Je me souviens encore qu’au tour de 2015, les institutions n’ont pas du tout regardé le Bitcoin. En 2020, Grayscale a commencé à s’imposer massivement sur le marché. Aujourd’hui, la courbe du sourire de volatilité sur le marché des options parle déjà : les primes de put sont plus élevées que les calls, ce qui est un signe de maturité sur le marché. Ce signal n’a pas été vu dans la folie de 2017.
Le « chaos » de 2026 est en fait facile à comprendre. Chaque vague d’accès institutionnel s’accompagne d’incertitudes politiques et de perturbations macroéconomiques. Mais cette fois, la différence est que Bitcoin résonne avec une politique monétaire laxiste et une demande de couverture non dollarique – tout comme l’histoire de l’or à l’époque. Historiquement, tant que ces trois forces seront dans la même direction, la hausse des prix des actifs est certaine, mais la trajectoire sera tortueuse.

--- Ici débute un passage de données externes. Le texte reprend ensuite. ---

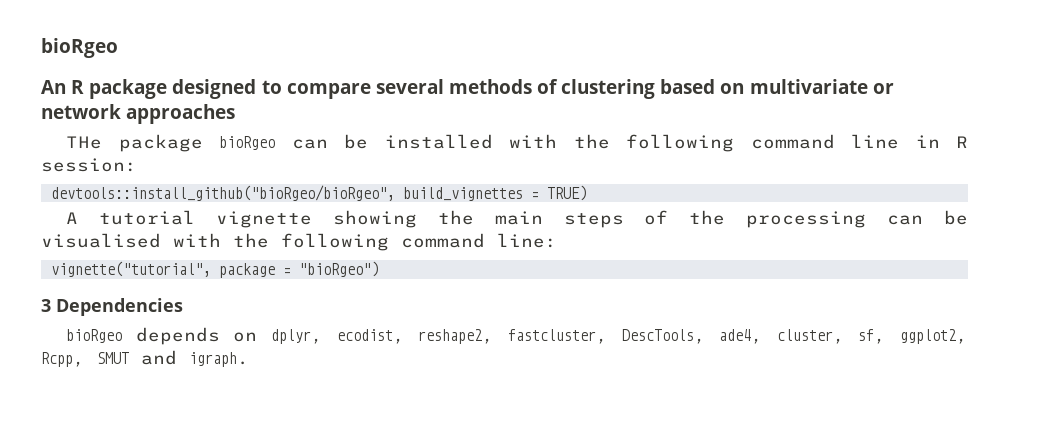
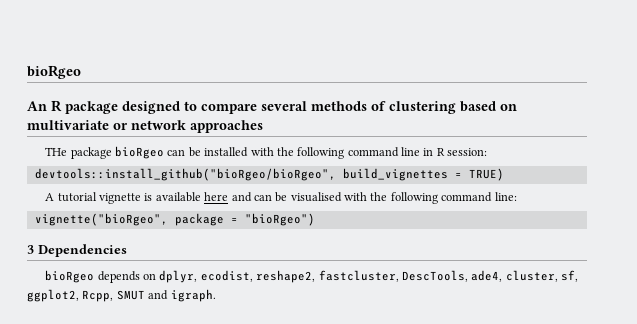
[332,210,867,228] showing the main steps of the processing -> [144,192,252,202] is available here and
[50,261,211,277] vignette("tutorial", -> [34,213,168,226] vignette("bioRgeo",

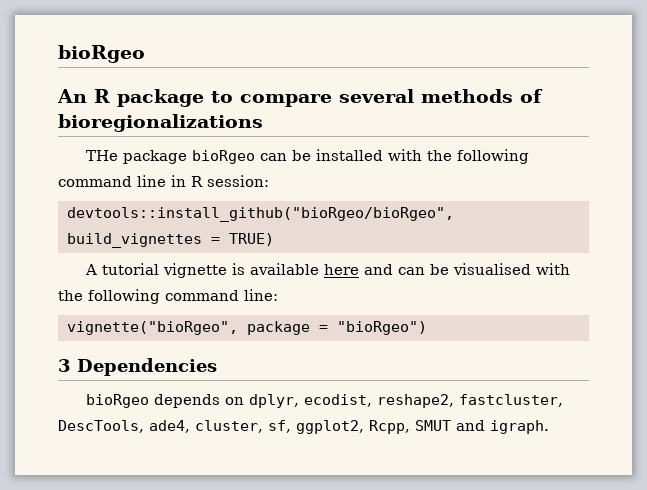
[122,101,180,114] designed -> (204, 98) none
[389,101,517,114] [27,120,263,133] clustering based on multivariate or network approaches -> [58,114,263,132] bioregionalizations

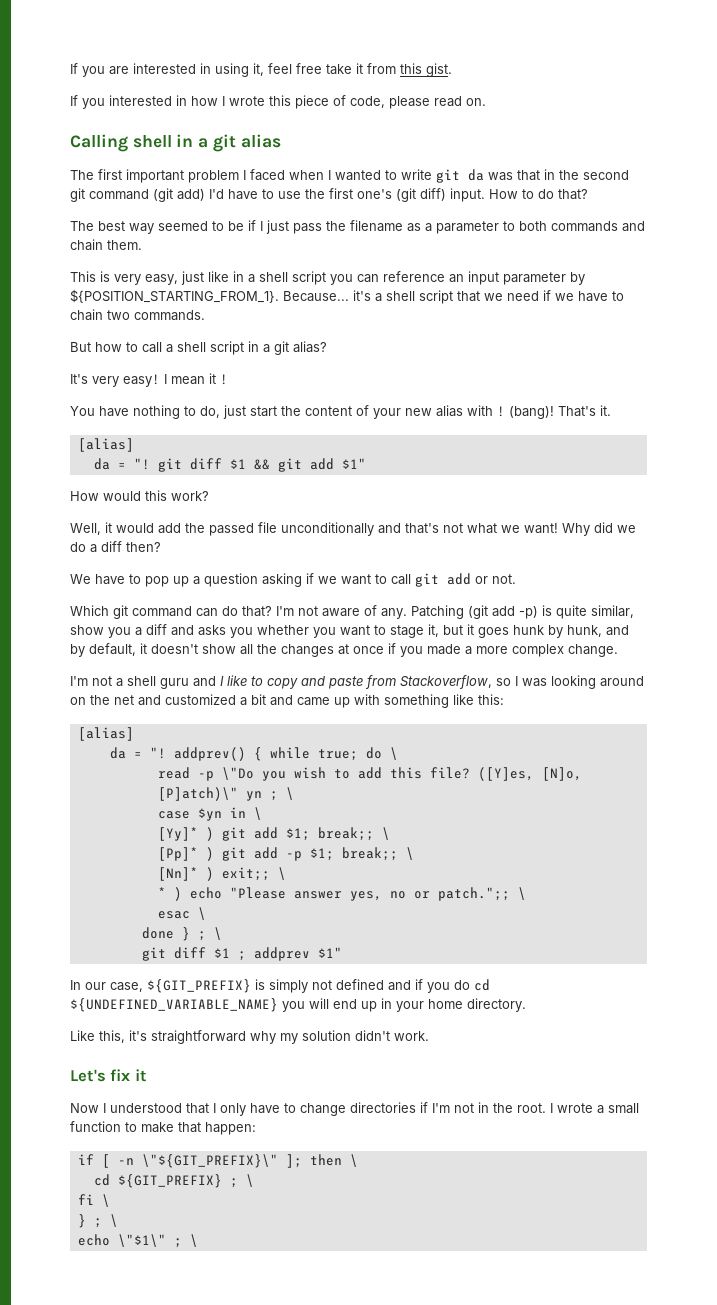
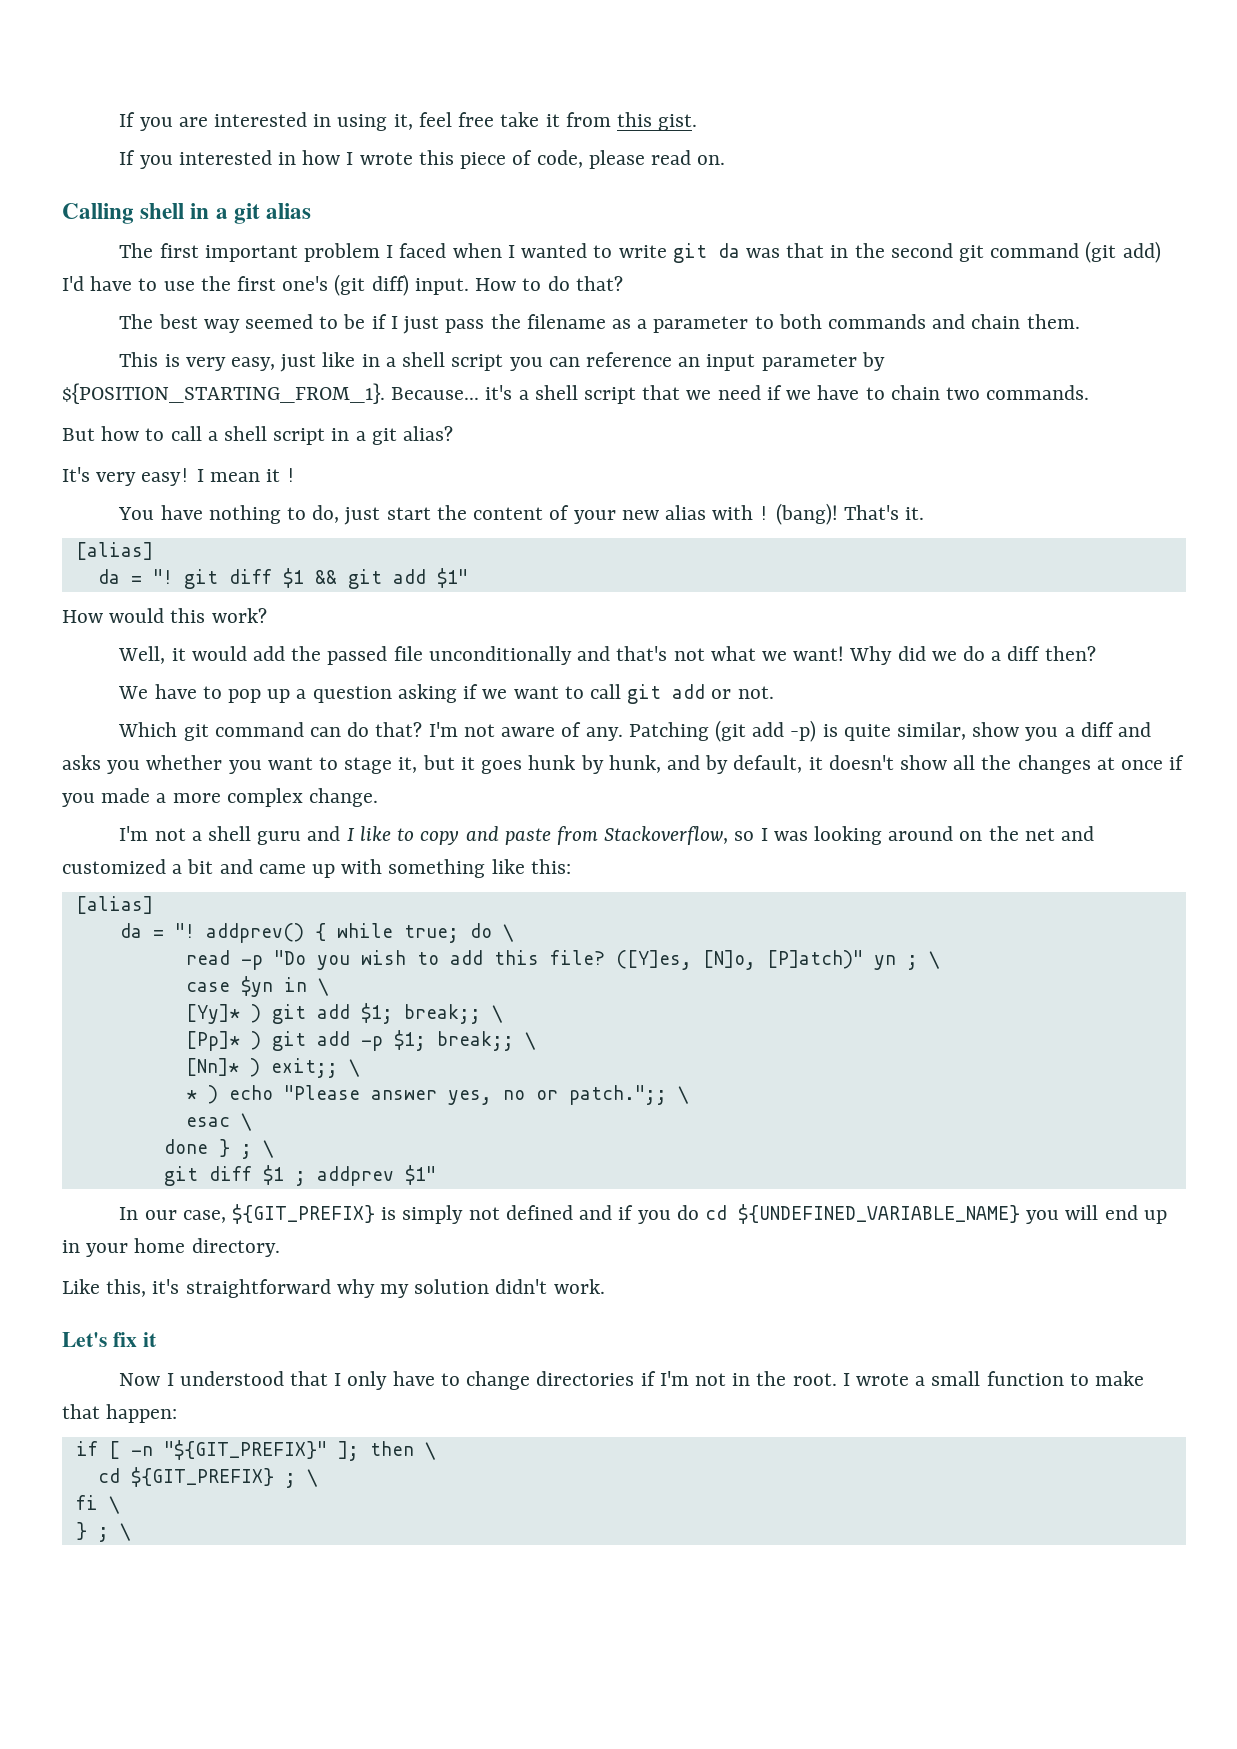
[221,767,254,780] \"Do -> [273,950,306,965] "Do
[157,787,238,801] [P]atch)\" -> [766,950,863,969] [P]atch)"
[141,1154,278,1168] \"${GIT_PREFIX}\" -> [163,1440,327,1460] "${GIT_PREFIX}"
[77,1234,198,1248] // echo \"$1\" ; \ -> (131, 1532) none

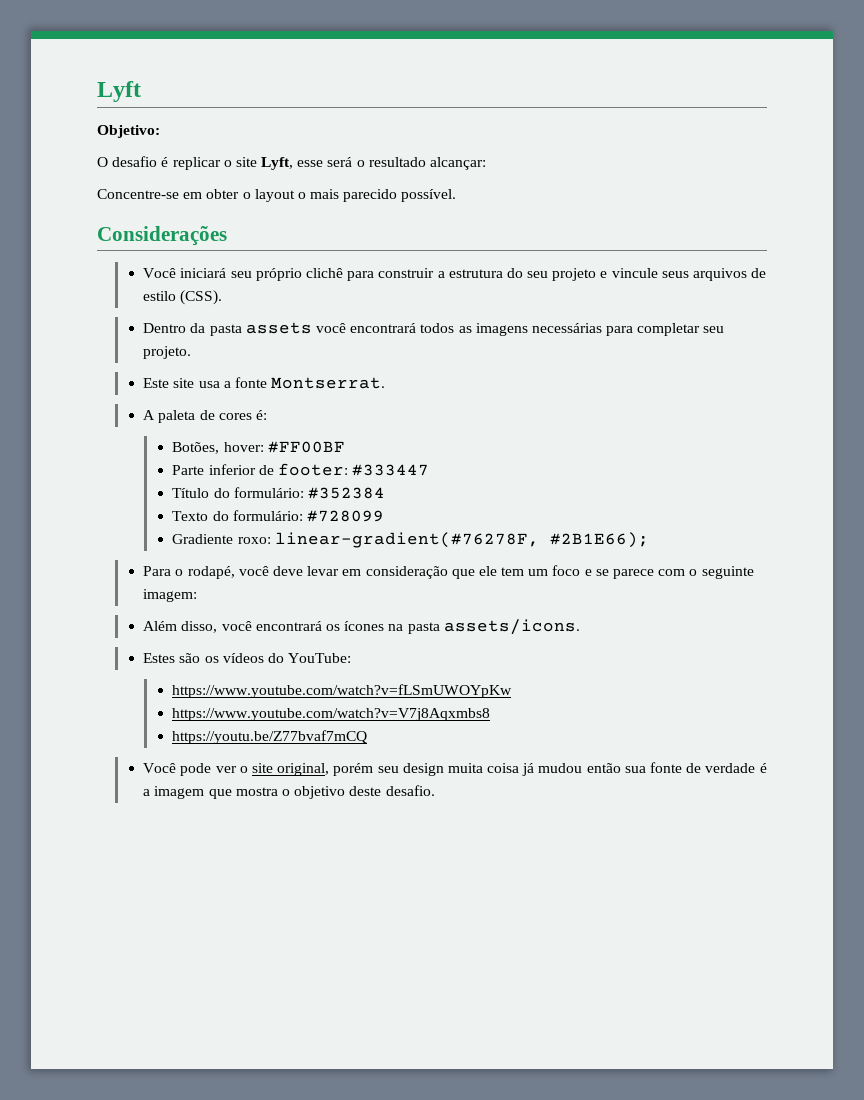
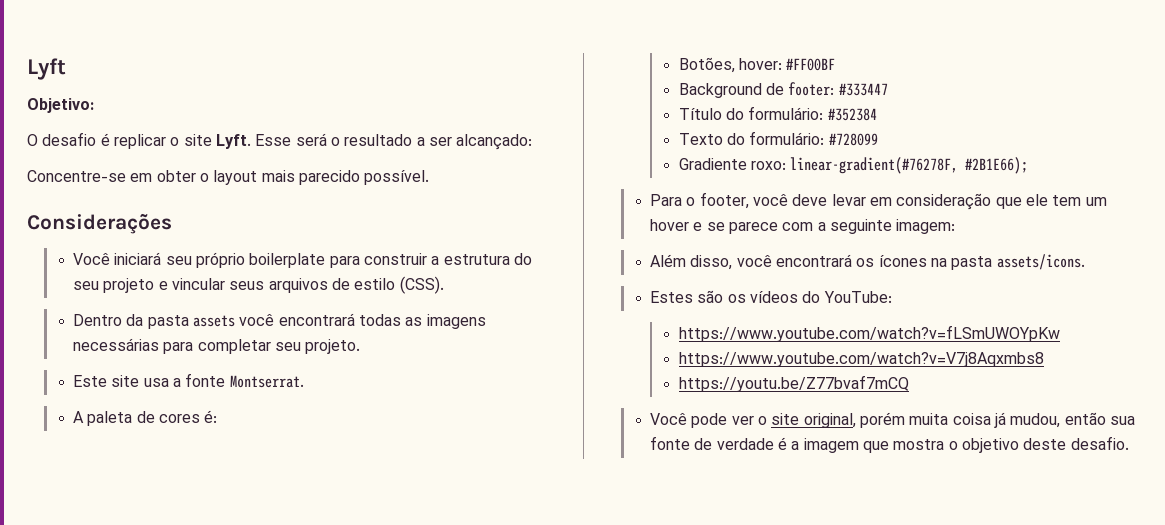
[261,157,324,170] Lyft, esse -> [215,134,292,149] Lyft. Esse
[430,157,487,170] alcançar: -> [416,134,533,150] a ser alcançado:
[297,192,306,199] o -> (258, 177) none
[305,268,343,278] clichê -> [249,253,326,268] boilerplate
[611,268,658,278] vincule -> [172,278,226,290] vincular
[420,323,455,333] todos -> [359,314,402,326] todas
[172,464,256,475] Parte inferior -> [678,83,762,98] Background
[187,566,235,579] rodapé, -> [699,192,749,209] footer,
[552,565,581,576] foco -> [650,219,690,231] hover
[689,569,698,576] o -> [817,222,826,231] a
[377,763,444,776] seu design -> (906, 420) none
[538,763,583,773] mudou -> [1010,413,1061,428] mudou,

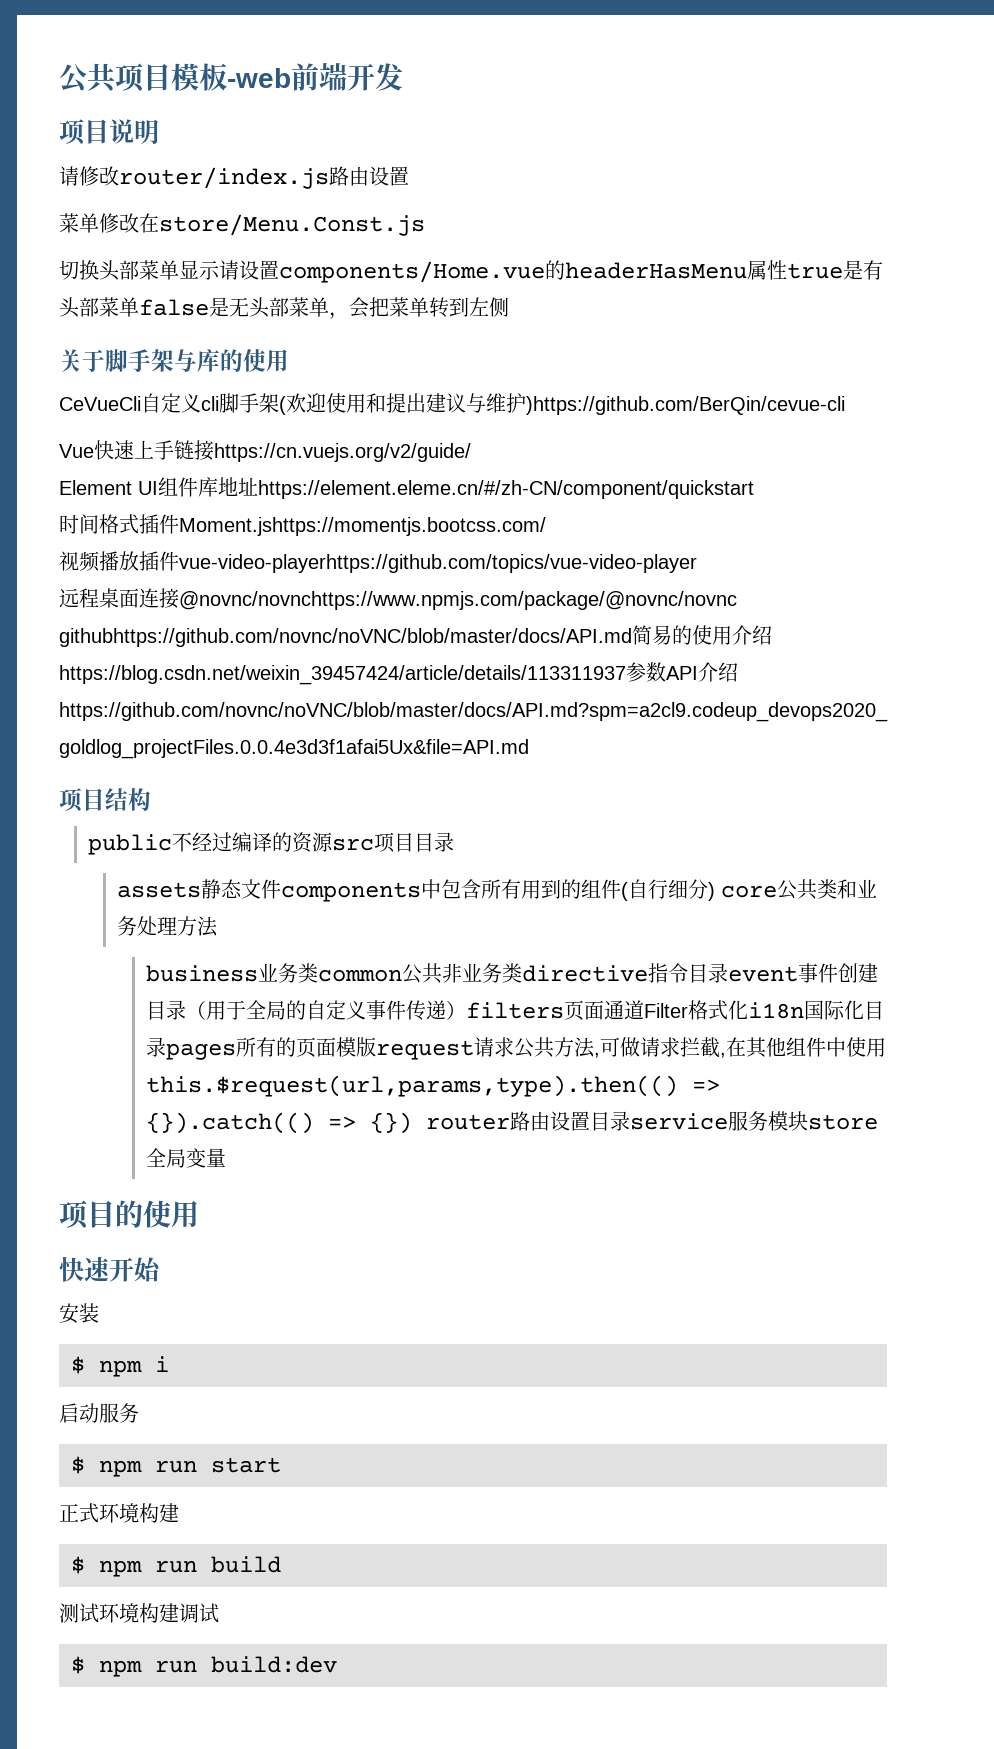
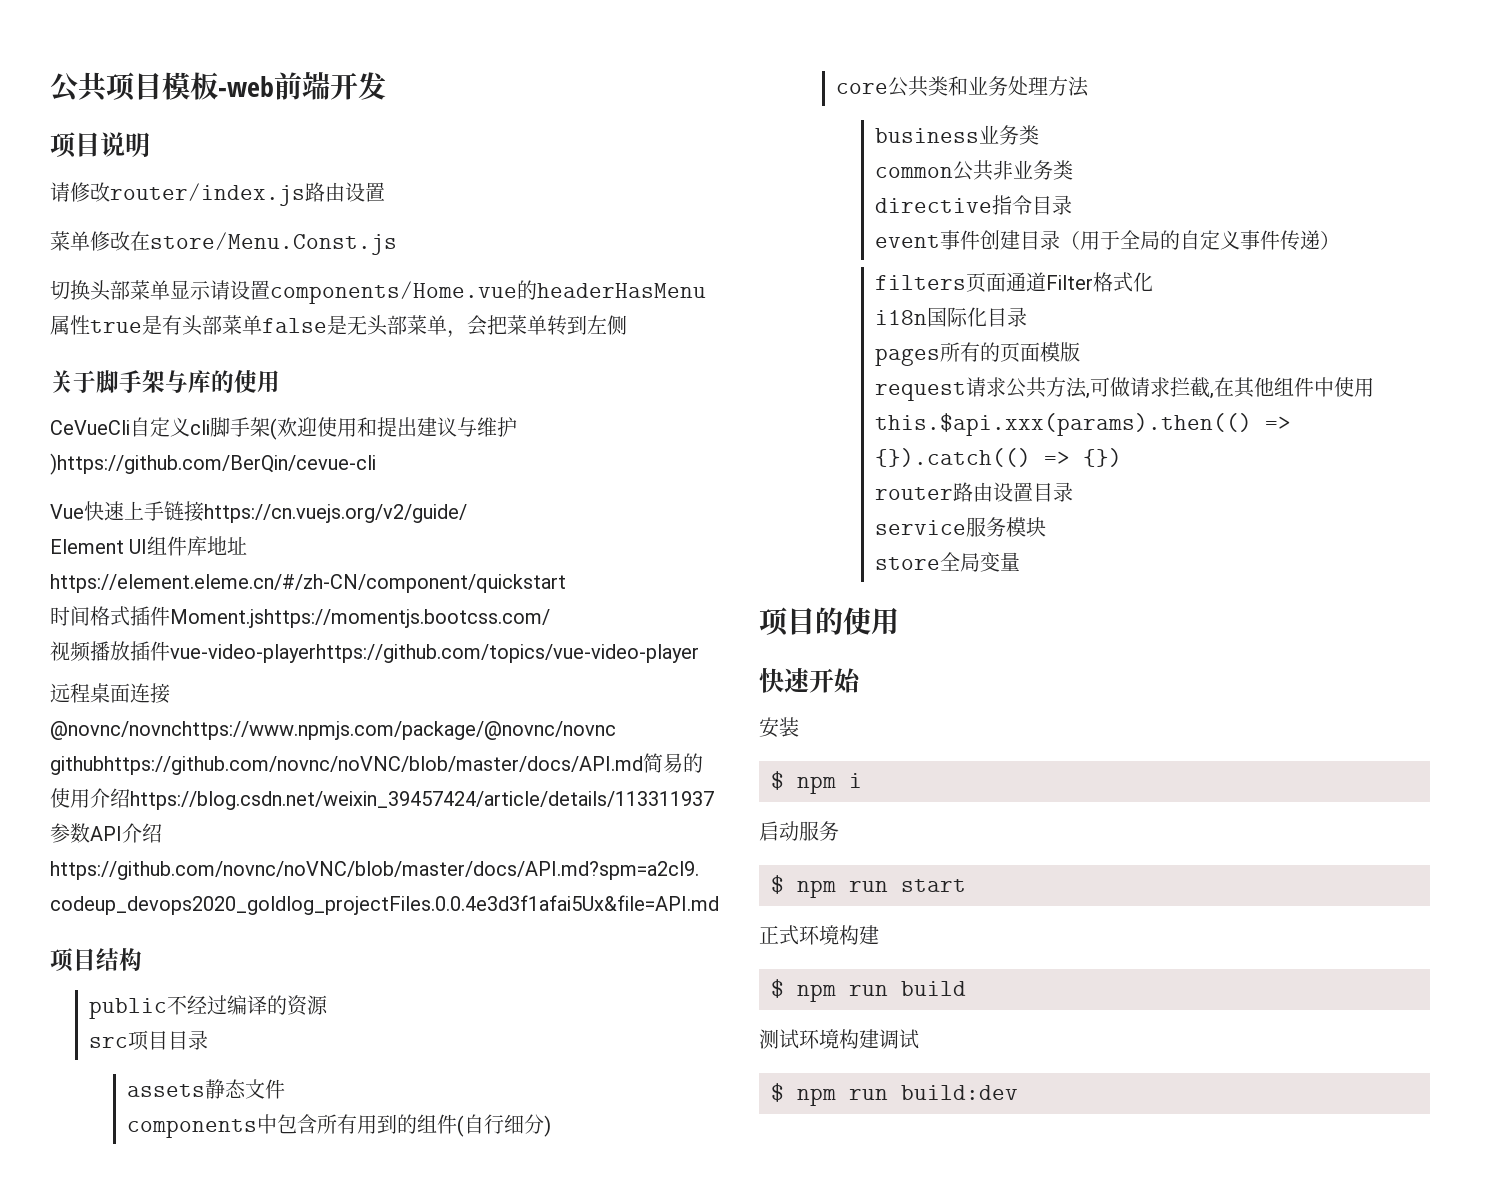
(334, 842) none -> (328, 1005) //
(282, 889) none -> (286, 1089) //
(716, 891) none -> (552, 1126) //
(319, 973) none -> (1039, 135) //
(523, 973) none -> (1073, 170) //
(729, 973) none -> (1072, 205) //
(467, 1010) none -> (1340, 240) //
(749, 1010) none -> (1153, 282) //
(167, 1047) none -> (1027, 317) //
(377, 1047) none -> (1080, 352) //
[146,1075,679,1097] this.$request(url,params,type).then(() -> [874,413,1252,436] this.$api.xxx(params).then(()
(413, 1123) none -> (1122, 457) //
(631, 1121) none -> (1073, 492) //
(809, 1121) none -> (1046, 527) //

La fourchette de prix de 50 000 à 250 000 ne reflète pas l’échec des prévisions, mais une véritable représentation de la phase de transition. Nous avons vu trop de cycles : la montée et la chute brusques de la période d’innovation technologique, la consolidation de la période d’exploration des applications, et la fluctuation de la période d’entrée institutionnelle. Maintenant, ce n’est qu’un changement de nom, et l’essence reste cet ensemble de logique.
Il convient de réfléchir que l’adoption institutionnelle elle-même ne modifie pas la nature cyclique du Bitcoin, elle ne modifie que l’ampleur du cycle et la structure des participants. L'« ennui » de 2026 est peut-être plus stratégique que la folie de 2013.